O perchè non ha egli Ugo Foscolo eternato ne' suoi Sepolcri l'onta del drudo di Emma Lyona, e invece dell'antenna della Formidabile, non ha egli ricordato quella della Minerva, che vide penzolare a ludibrio il cadavere dell'ammiraglio italiano? Quale episodio per il Carme, codesto insepolto, che al terzo giorno il Re imbelle e crudele vede «tutto il fianco fuori dell'acqua ed a viso alzato, con chiome sparse e stillanti, andar a lui, quasi minaccioso e veloce!» Quale tragico fondo alla scena, quei quarantamila cittadini minacciati nel capo, e sostenuti in carceri orrende, all'arbitrio dei regii visitatori, essendo validi testimonii le spie, la difesa nulla, tutte le guarentigie della innocenza negate, soggettate a martorii le vittime, precipitose e irreparabili le condanne!

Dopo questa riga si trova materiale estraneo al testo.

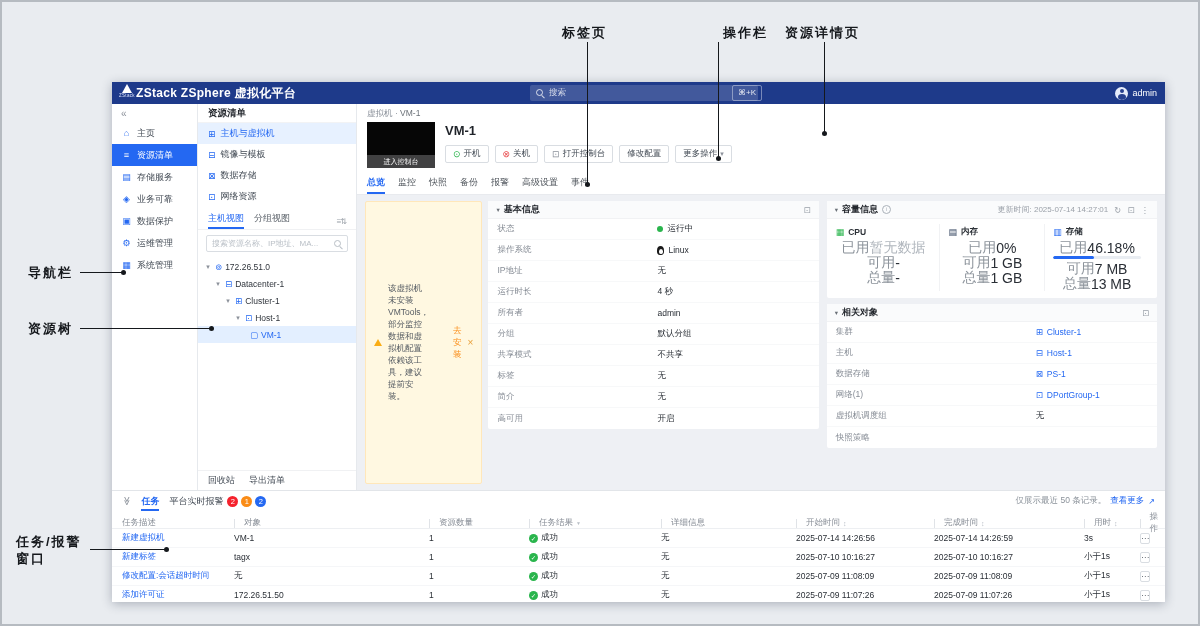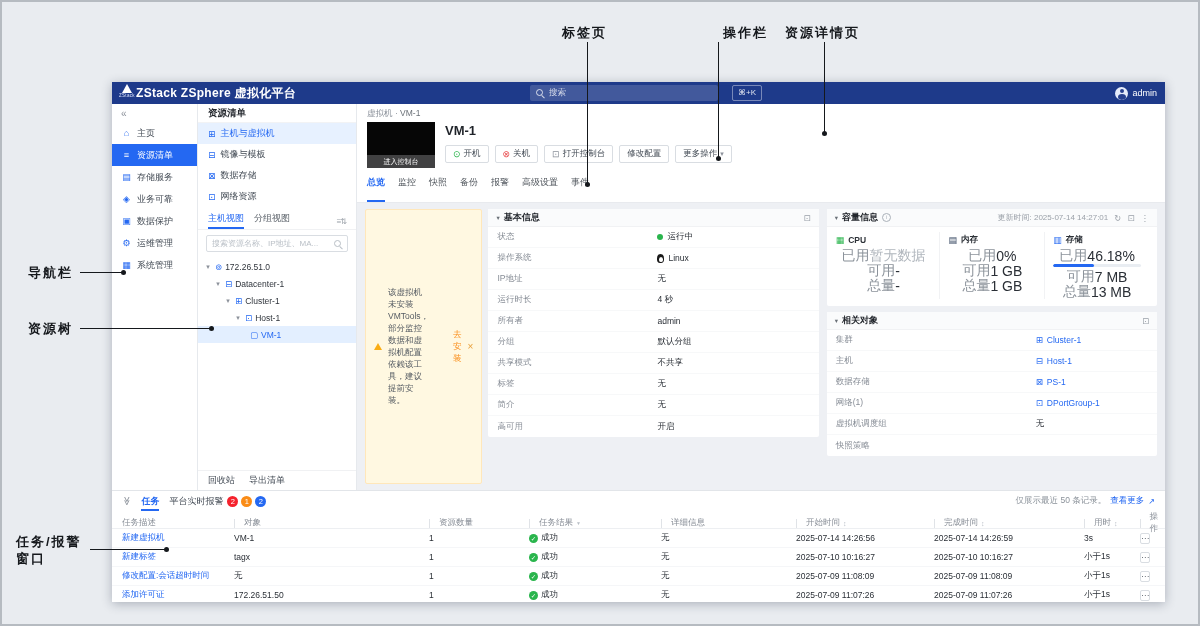--- a/index.html
+++ b/index.html
@@ -21,7 +21,7 @@
   .logo-tri{width:0;height:0;border-left:5px solid transparent;border-right:5px solid transparent;border-bottom:9px solid #fff}
   .logo-text{font-size:4.5px;color:#dbe4ff;margin-top:1px;letter-spacing:.3px}
   .brand{margin-left:24px;font-size:12px;font-weight:bold;letter-spacing:.3px}
-  .search{position:absolute;left:418px;top:3px;width:188px;height:16px;background:rgba(255,255,255,.16);border-radius:2px;display:flex;align-items:center;gap:5px;padding:8px 6px;color:rgba(255,255,255,.78);font-size:8.5px;cursor:text}
+  .search{position:absolute;left:418px;top:3px;width:228px;height:16px;background:rgba(255,255,255,.16);border-radius:2px;display:flex;align-items:center;gap:5px;padding:8px 6px;color:rgba(255,255,255,.78);font-size:8.5px;cursor:text}
   .mag{position:relative;width:8px;height:8px;flex:0 0 8px}
   .mag::before{content:"";position:absolute;top:0;left:0;width:5px;height:5px;border:1px solid currentColor;border-radius:50%}
   .mag::after{content:"";position:absolute;left:6px;top:6px;width:3.5px;height:1px;background:currentColor;transform:rotate(45deg);transform-origin:0 0}

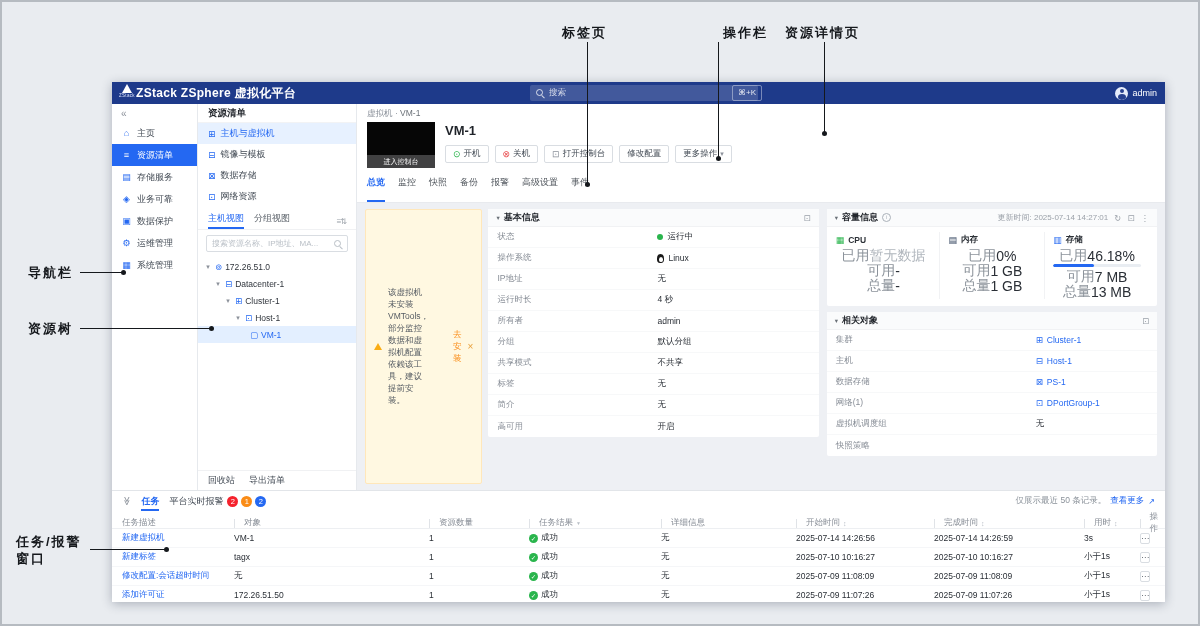--- a/index.html
+++ b/index.html
@@ -78,7 +78,7 @@
   .btn .dd{font-size:7px;color:#8c929b}
   .detail-tabs{display:flex;gap:13px;padding:4px 10px 0;border-bottom:1px solid #e8eaee;font-size:9px;color:#4e545b;flex:0 0 22px}
   .detail-tab{padding-bottom:5px;cursor:pointer;white-space:nowrap}
-  .detail-tab.active{color:#2468f2;font-weight:bold;border-bottom:2px solid #2468f2;padding-bottom:11px}
+  .detail-tab.active{color:#2468f2;font-weight:bold;border-bottom:2px solid #2468f2;padding-bottom:3px}
 
   .content{flex:1 1 auto;background:#eef0f4;padding:6px 8px;display:flex;gap:6px;min-height:0;overflow:hidden}
   .warn{flex:0 0 19px;background:#fff8e1;border:1px solid #ffe7ba;border-radius:2px;display:flex;align-items:center;gap:6px;padding:0 8px;font-size:8.5px;color:#565c63}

Quali personaggi del dramma, quel Mario Pagano, sereno come Socrate davanti alla morte; quel Domenico Cirillo, che, dileggiato dal giudice Speciale e richiesto che mai si pensasse essere al suo cospetto: «Al tuo cospetto — prorompe — sono un eroe;» quel Conte di Ruvo, che vuol giacere supino per veder scendere la mannaja; quei Colonna, quei Caraffa, quei Caracciolo, con tutti gli altri di illustre casato, quel Serra e quel Riario ventenni, quel sedicenne Genzano, quella Pimentel, quella Sanfelice, quei Vescovi, quei prelati, quei giureconsulti, quei generali, spietatamente consegnati all'estremo supplizio! Tornate, Lettrici egregie, tornate, Vi prego, al Colletta, e fate che i vostri figliuoli non isdegnino questi libri sacri della fede nazionale, oggidì troppo negletti. E non basti loro d'impararne la virtù del sagrifizio. Ne imparino (chè di questo è più mestieri alle anime bennate e forti), ne imparino a diffidare di chiunque si offra dal di fuori e si annunzii patrono, mentre già in cuor suo si estolle arbitro e signore; ne imparino a mettere, sì, la loro speranza nel diritto; ma insieme, la comune sicurtà nella spada.